Activity: Among the entries that follow, how many lines contain the string "left"? Write the number alone.

Segment Start: Records for the task

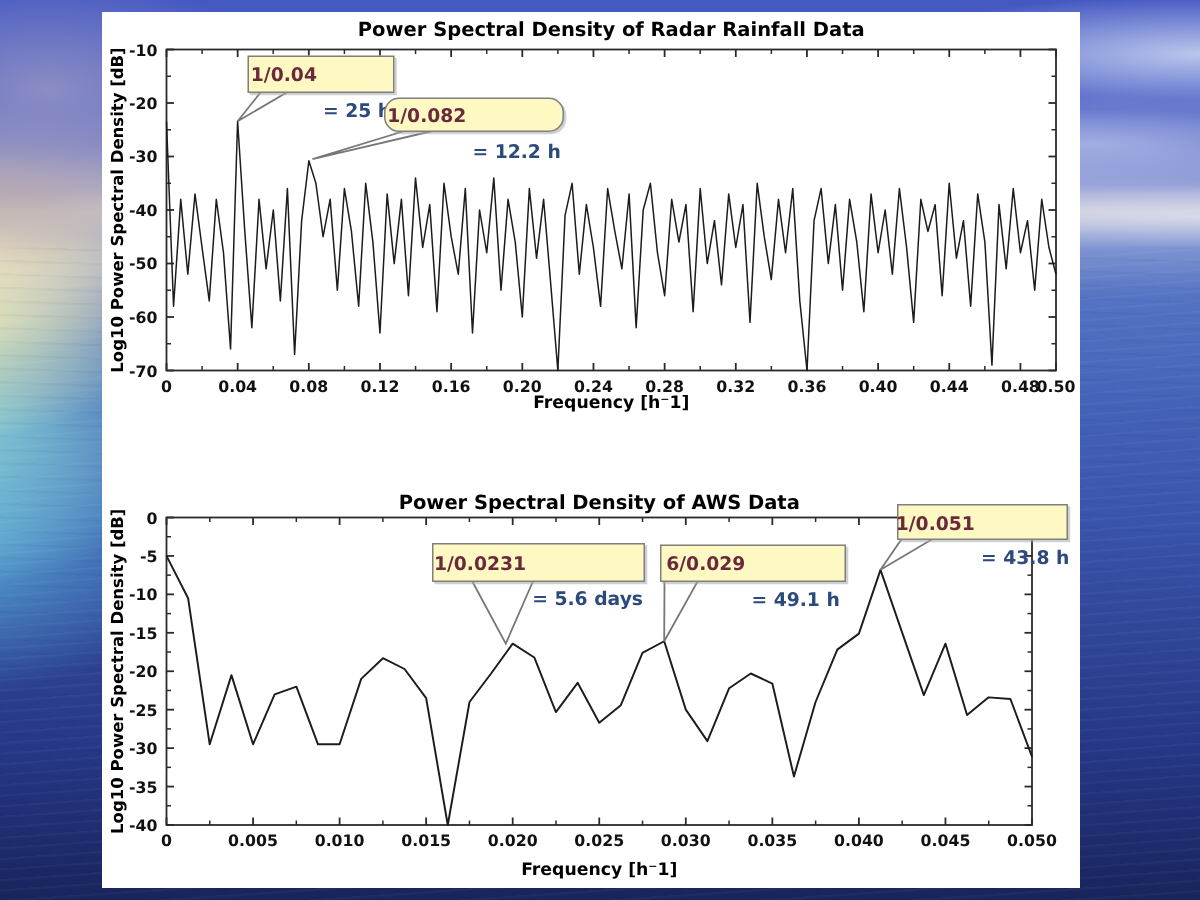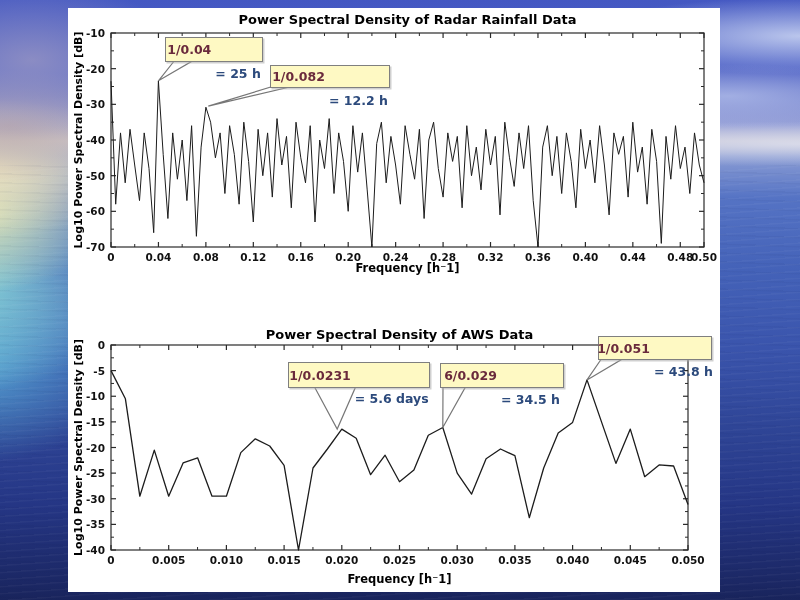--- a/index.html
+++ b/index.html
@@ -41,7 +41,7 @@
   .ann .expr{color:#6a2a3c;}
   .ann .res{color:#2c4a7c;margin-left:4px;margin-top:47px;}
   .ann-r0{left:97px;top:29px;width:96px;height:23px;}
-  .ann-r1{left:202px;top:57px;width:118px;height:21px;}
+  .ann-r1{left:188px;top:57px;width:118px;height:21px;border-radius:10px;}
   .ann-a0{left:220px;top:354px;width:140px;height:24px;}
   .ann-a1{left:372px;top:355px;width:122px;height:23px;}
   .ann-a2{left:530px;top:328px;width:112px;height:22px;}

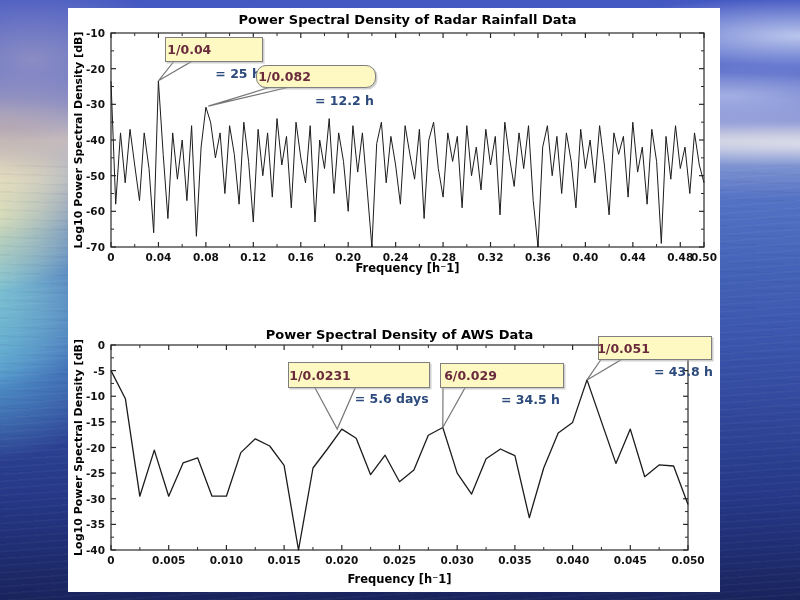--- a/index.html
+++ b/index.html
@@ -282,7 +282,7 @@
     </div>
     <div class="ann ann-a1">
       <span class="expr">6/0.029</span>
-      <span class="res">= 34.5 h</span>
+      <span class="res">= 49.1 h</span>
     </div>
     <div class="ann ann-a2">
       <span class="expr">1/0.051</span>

Segment End: Records for the task

The answer: 7